• _EXERCISE DESCRIPTION_
Only an exact repetition of every entry counts as the answer.

• _EXERCISE MATERIALS_
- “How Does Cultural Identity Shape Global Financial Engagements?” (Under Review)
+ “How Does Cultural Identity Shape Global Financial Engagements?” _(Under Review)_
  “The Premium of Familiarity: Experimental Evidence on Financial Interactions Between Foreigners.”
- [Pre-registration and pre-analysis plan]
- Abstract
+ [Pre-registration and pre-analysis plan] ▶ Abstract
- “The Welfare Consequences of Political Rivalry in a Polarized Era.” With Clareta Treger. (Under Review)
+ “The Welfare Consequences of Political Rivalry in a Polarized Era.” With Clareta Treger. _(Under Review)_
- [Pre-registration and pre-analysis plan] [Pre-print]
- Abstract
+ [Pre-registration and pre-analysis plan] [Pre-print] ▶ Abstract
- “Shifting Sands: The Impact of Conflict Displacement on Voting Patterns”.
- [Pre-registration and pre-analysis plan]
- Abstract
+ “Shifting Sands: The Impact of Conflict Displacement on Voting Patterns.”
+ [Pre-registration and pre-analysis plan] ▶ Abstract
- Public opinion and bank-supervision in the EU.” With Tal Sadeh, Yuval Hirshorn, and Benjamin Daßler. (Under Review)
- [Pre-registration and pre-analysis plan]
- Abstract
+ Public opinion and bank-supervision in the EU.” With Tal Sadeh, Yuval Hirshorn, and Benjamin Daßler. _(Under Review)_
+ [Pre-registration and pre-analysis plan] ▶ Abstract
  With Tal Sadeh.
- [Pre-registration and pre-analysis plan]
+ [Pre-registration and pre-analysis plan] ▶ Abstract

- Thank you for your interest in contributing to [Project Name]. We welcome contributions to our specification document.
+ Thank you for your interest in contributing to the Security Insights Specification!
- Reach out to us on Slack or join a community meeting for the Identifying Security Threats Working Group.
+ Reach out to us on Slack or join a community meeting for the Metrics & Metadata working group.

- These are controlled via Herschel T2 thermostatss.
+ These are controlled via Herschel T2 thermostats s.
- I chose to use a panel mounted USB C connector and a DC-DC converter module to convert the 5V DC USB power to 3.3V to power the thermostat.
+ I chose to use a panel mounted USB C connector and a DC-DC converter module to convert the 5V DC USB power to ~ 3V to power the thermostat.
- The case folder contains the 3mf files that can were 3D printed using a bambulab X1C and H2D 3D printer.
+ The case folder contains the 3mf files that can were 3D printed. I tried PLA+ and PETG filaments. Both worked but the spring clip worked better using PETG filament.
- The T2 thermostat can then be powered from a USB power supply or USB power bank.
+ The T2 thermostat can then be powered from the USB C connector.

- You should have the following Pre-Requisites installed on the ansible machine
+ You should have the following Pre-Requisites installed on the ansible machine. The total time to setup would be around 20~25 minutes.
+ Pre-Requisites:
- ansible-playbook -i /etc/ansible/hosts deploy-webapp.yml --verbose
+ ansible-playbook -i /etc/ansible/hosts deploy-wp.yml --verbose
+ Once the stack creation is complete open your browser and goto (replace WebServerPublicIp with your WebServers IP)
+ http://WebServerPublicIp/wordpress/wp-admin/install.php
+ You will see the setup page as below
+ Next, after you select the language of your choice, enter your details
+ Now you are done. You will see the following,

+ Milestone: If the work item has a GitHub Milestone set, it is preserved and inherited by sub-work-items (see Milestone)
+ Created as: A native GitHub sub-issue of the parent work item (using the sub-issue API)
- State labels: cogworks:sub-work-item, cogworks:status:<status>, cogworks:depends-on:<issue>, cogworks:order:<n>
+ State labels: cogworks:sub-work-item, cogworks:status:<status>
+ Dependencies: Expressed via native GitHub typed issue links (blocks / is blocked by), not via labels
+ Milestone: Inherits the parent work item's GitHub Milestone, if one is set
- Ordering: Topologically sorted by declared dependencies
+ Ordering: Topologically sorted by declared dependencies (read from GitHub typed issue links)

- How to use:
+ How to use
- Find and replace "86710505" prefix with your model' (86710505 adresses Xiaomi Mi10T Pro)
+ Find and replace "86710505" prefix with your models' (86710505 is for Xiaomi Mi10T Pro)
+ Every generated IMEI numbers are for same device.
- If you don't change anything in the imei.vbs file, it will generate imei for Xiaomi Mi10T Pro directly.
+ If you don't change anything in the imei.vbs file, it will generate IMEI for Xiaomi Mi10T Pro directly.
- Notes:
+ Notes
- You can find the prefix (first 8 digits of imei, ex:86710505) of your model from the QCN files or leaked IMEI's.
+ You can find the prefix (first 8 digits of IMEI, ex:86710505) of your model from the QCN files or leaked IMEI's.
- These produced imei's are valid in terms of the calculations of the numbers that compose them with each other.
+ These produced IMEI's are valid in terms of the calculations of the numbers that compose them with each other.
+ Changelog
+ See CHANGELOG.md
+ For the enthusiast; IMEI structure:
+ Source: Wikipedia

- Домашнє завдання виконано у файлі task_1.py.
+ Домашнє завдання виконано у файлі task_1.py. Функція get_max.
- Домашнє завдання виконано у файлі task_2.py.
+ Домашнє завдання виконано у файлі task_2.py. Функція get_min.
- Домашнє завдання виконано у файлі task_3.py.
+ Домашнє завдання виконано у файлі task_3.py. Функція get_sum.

• _SOLUTION TO THIS TASK_
- “How Does Cultural Identity Shape Global Financial Engagements?” (Under Review)
+ “How Does Cultural Identity Shape Global Financial Engagements?” _(Under Review)_
  “The Premium of Familiarity: Experimental Evidence on Financial Interactions Between Foreigners.”
- [Pre-registration and pre-analysis plan]
- Abstract
+ [Pre-registration and pre-analysis plan] ▶ Abstract
- “The Welfare Consequences of Political Rivalry in a Polarized Era.” With Clareta Treger. (Under Review)
+ “The Welfare Consequences of Political Rivalry in a Polarized Era.” With Clareta Treger. _(Under Review)_
- [Pre-registration and pre-analysis plan] [Pre-print]
- Abstract
+ [Pre-registration and pre-analysis plan] [Pre-print] ▶ Abstract
- “Shifting Sands: The Impact of Conflict Displacement on Voting Patterns”.
- [Pre-registration and pre-analysis plan]
- Abstract
+ “Shifting Sands: The Impact of Conflict Displacement on Voting Patterns.”
+ [Pre-registration and pre-analysis plan] ▶ Abstract
- Public opinion and bank-supervision in the EU.” With Tal Sadeh, Yuval Hirshorn, and Benjamin Daßler. (Under Review)
- [Pre-registration and pre-analysis plan]
- Abstract
+ Public opinion and bank-supervision in the EU.” With Tal Sadeh, Yuval Hirshorn, and Benjamin Daßler. _(Under Review)_
+ [Pre-registration and pre-analysis plan] ▶ Abstract
  With Tal Sadeh.
- [Pre-registration and pre-analysis plan]
+ [Pre-registration and pre-analysis plan] ▶ Abstract

- Thank you for your interest in contributing to [Project Name]. We welcome contributions to our specification document.
+ Thank you for your interest in contributing to the Security Insights Specification!
- Reach out to us on Slack or join a community meeting for the Identifying Security Threats Working Group.
+ Reach out to us on Slack or join a community meeting for the Metrics & Metadata working group.

- These are controlled via Herschel T2 thermostatss.
+ These are controlled via Herschel T2 thermostats s.
- I chose to use a panel mounted USB C connector and a DC-DC converter module to convert the 5V DC USB power to 3.3V to power the thermostat.
+ I chose to use a panel mounted USB C connector and a DC-DC converter module to convert the 5V DC USB power to ~ 3V to power the thermostat.
- The case folder contains the 3mf files that can were 3D printed using a bambulab X1C and H2D 3D printer.
+ The case folder contains the 3mf files that can were 3D printed. I tried PLA+ and PETG filaments. Both worked but the spring clip worked better using PETG filament.
- The T2 thermostat can then be powered from a USB power supply or USB power bank.
+ The T2 thermostat can then be powered from the USB C connector.

- You should have the following Pre-Requisites installed on the ansible machine
+ You should have the following Pre-Requisites installed on the ansible machine. The total time to setup would be around 20~25 minutes.
+ Pre-Requisites:
- ansible-playbook -i /etc/ansible/hosts deploy-webapp.yml --verbose
+ ansible-playbook -i /etc/ansible/hosts deploy-wp.yml --verbose
+ Once the stack creation is complete open your browser and goto (replace WebServerPublicIp with your WebServers IP)
+ http://WebServerPublicIp/wordpress/wp-admin/install.php
+ You will see the setup page as below
+ Next, after you select the language of your choice, enter your details
+ Now you are done. You will see the following,

+ Milestone: If the work item has a GitHub Milestone set, it is preserved and inherited by sub-work-items (see Milestone)
+ Created as: A native GitHub sub-issue of the parent work item (using the sub-issue API)
- State labels: cogworks:sub-work-item, cogworks:status:<status>, cogworks:depends-on:<issue>, cogworks:order:<n>
+ State labels: cogworks:sub-work-item, cogworks:status:<status>
+ Dependencies: Expressed via native GitHub typed issue links (blocks / is blocked by), not via labels
+ Milestone: Inherits the parent work item's GitHub Milestone, if one is set
- Ordering: Topologically sorted by declared dependencies
+ Ordering: Topologically sorted by declared dependencies (read from GitHub typed issue links)

- How to use:
+ How to use
- Find and replace "86710505" prefix with your model' (86710505 adresses Xiaomi Mi10T Pro)
+ Find and replace "86710505" prefix with your models' (86710505 is for Xiaomi Mi10T Pro)
+ Every generated IMEI numbers are for same device.
- If you don't change anything in the imei.vbs file, it will generate imei for Xiaomi Mi10T Pro directly.
+ If you don't change anything in the imei.vbs file, it will generate IMEI for Xiaomi Mi10T Pro directly.
- Notes:
+ Notes
- You can find the prefix (first 8 digits of imei, ex:86710505) of your model from the QCN files or leaked IMEI's.
+ You can find the prefix (first 8 digits of IMEI, ex:86710505) of your model from the QCN files or leaked IMEI's.
- These produced imei's are valid in terms of the calculations of the numbers that compose them with each other.
+ These produced IMEI's are valid in terms of the calculations of the numbers that compose them with each other.
+ Changelog
+ See CHANGELOG.md
+ For the enthusiast; IMEI structure:
+ Source: Wikipedia

- Домашнє завдання виконано у файлі task_1.py.
+ Домашнє завдання виконано у файлі task_1.py. Функція get_max.
- Домашнє завдання виконано у файлі task_2.py.
+ Домашнє завдання виконано у файлі task_2.py. Функція get_min.
- Домашнє завдання виконано у файлі task_3.py.
+ Домашнє завдання виконано у файлі task_3.py. Функція get_sum.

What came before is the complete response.